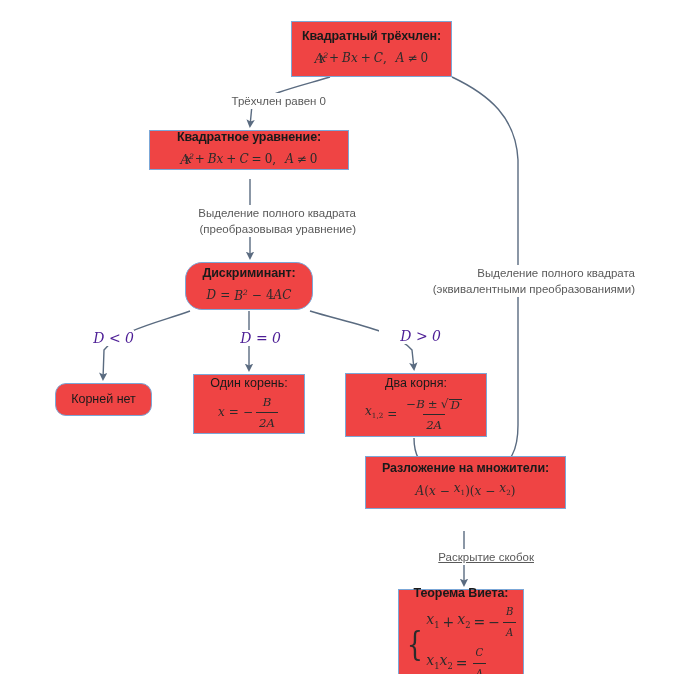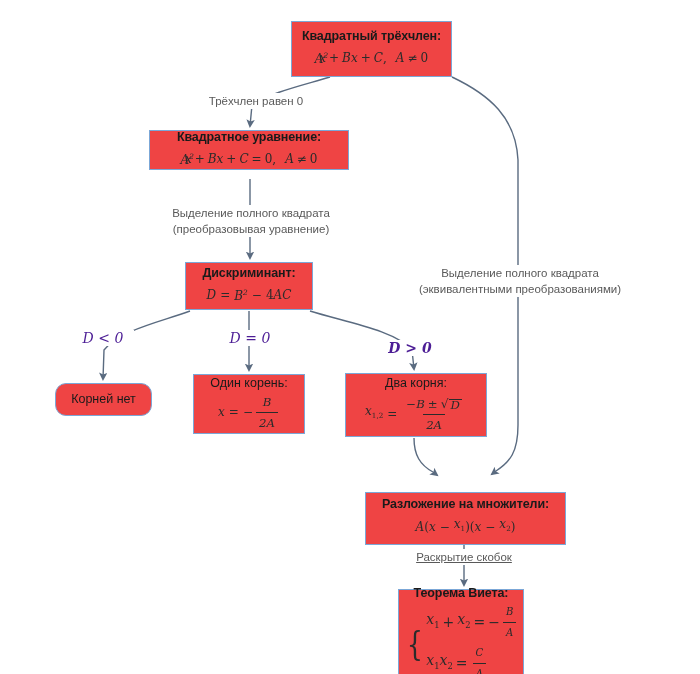--- a/index.html
+++ b/index.html
@@ -70,21 +70,21 @@
   }
   .sys .rows{display:flex;flex-direction:column;align-items:flex-start;}
   .sys .rows>div{font-size:14px;line-height:20px;display:flex;align-items:center;}
 
   .edge-label{
     position:absolute;
     color:#595959;
     font-size:11.5px;
     line-height:16px;
     white-space:nowrap;
-    text-align:center;
+    text-align:right;
     background:#ffffff;
   }
   .edge-label.math-lbl{
     font-family:"DejaVu Serif", serif;
     font-style:italic;
     font-size:14px;
     color:#4c1d95;
   }
 </style>
 </head>
@@ -145,21 +145,21 @@
         <span class="up" style="margin:0 3px">=</span>
         <span class="up">0</span>
         <span class="up">,</span>
         <span style="width:9px"></span>
         <span>A</span>
         <span class="up" style="margin:0 3px">≠</span>
         <span class="up">0</span>
     </div>
   </div>
 
-  <div class="node" style="left:185px;top:262px;width:128px;height:48px;">
+  <div class="node" style="left:185px;top:262px;width:128px;height:48px;border-radius:17px;">
     <div class="title">Дискриминант:</div>
     <div class="math mline">
       <span>D</span>
         <span class="up" style="margin:0 4px">=</span>
         <span>B<sup class="sq">2</sup></span>
         <span class="up" style="margin:0 4px">−</span>
         <span class="up">4</span>
         <span>AC</span>
     </div>
   </div>
@@ -191,21 +191,21 @@
           <span class="up">−</span><span>B</span><span class="up" style="margin:0 3px">±</span><span class="rad">
               <span class="sign">√</span>
               <span class="body">D</span>
             </span>
         </span>
         <span class="den">2A</span>
       </span>
     </div>
   </div>
 
-  <div class="node" style="left:365px;top:492px;width:201px;height:53px;">
+  <div class="node" style="left:365px;top:456px;width:201px;height:53px;">
     <div class="title">Разложение на множители:</div>
     <div class="math mline">
       <span>A</span>
         <span class="up">(</span>
         <span>x</span>
         <span class="up" style="margin:0 4px">−</span>
         <span>x<sub class="sb">1</sub></span>
         <span class="up">)(</span>
         <span>x</span>
         <span class="up" style="margin:0 4px">−</span>
@@ -252,17 +252,17 @@
 
   <div class="edge-label" style="left:405px;top:265px;width:230px;">
     <div>Выделение полного квадрата</div>
     <div>(эквивалентными преобразованиями)</div>
   </div>
 
   <div class="edge-label math-lbl" style="left:72px;top:330px;width:62px;">D &lt; 0</div>
 
   <div class="edge-label math-lbl" style="left:219px;top:330px;width:62px;">D = 0</div>
 
-  <div class="edge-label math-lbl" style="left:379px;top:340px;width:62px;font-weight:bold;">D &gt; 0</div>
+  <div class="edge-label math-lbl" style="left:379px;top:328px;width:62px;">D &gt; 0</div>
 
   <div class="edge-label" style="left:394px;top:549px;width:140px;text-decoration:underline;">Раскрытие скобок</div>
 
 </div>
 
 </body></html>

......

TASK STATEMENT:
Only the text of the records above is to be reproduced, exactly as given; the pictures are dropped.

RESULT OF THIS TASK:
--- a/index.html
+++ b/index.html
@@ -70,21 +70,21 @@
   }
   .sys .rows{display:flex;flex-direction:column;align-items:flex-start;}
   .sys .rows>div{font-size:14px;line-height:20px;display:flex;align-items:center;}
 
   .edge-label{
     position:absolute;
     color:#595959;
     font-size:11.5px;
     line-height:16px;
     white-space:nowrap;
-    text-align:center;
+    text-align:right;
     background:#ffffff;
   }
   .edge-label.math-lbl{
     font-family:"DejaVu Serif", serif;
     font-style:italic;
     font-size:14px;
     color:#4c1d95;
   }
 </style>
 </head>
@@ -145,21 +145,21 @@
         <span class="up" style="margin:0 3px">=</span>
         <span class="up">0</span>
         <span class="up">,</span>
         <span style="width:9px"></span>
         <span>A</span>
         <span class="up" style="margin:0 3px">≠</span>
         <span class="up">0</span>
     </div>
   </div>
 
-  <div class="node" style="left:185px;top:262px;width:128px;height:48px;">
+  <div class="node" style="left:185px;top:262px;width:128px;height:48px;border-radius:17px;">
     <div class="title">Дискриминант:</div>
     <div class="math mline">
       <span>D</span>
         <span class="up" style="margin:0 4px">=</span>
         <span>B<sup class="sq">2</sup></span>
         <span class="up" style="margin:0 4px">−</span>
         <span class="up">4</span>
         <span>AC</span>
     </div>
   </div>
@@ -191,21 +191,21 @@
           <span class="up">−</span><span>B</span><span class="up" style="margin:0 3px">±</span><span class="rad">
               <span class="sign">√</span>
               <span class="body">D</span>
             </span>
         </span>
         <span class="den">2A</span>
       </span>
     </div>
   </div>
 
-  <div class="node" style="left:365px;top:492px;width:201px;height:53px;">
+  <div class="node" style="left:365px;top:456px;width:201px;height:53px;">
     <div class="title">Разложение на множители:</div>
     <div class="math mline">
       <span>A</span>
         <span class="up">(</span>
         <span>x</span>
         <span class="up" style="margin:0 4px">−</span>
         <span>x<sub class="sb">1</sub></span>
         <span class="up">)(</span>
         <span>x</span>
         <span class="up" style="margin:0 4px">−</span>
@@ -252,17 +252,17 @@
 
   <div class="edge-label" style="left:405px;top:265px;width:230px;">
     <div>Выделение полного квадрата</div>
     <div>(эквивалентными преобразованиями)</div>
   </div>
 
   <div class="edge-label math-lbl" style="left:72px;top:330px;width:62px;">D &lt; 0</div>
 
   <div class="edge-label math-lbl" style="left:219px;top:330px;width:62px;">D = 0</div>
 
-  <div class="edge-label math-lbl" style="left:379px;top:340px;width:62px;font-weight:bold;">D &gt; 0</div>
+  <div class="edge-label math-lbl" style="left:379px;top:328px;width:62px;">D &gt; 0</div>
 
   <div class="edge-label" style="left:394px;top:549px;width:140px;text-decoration:underline;">Раскрытие скобок</div>
 
 </div>
 
 </body></html>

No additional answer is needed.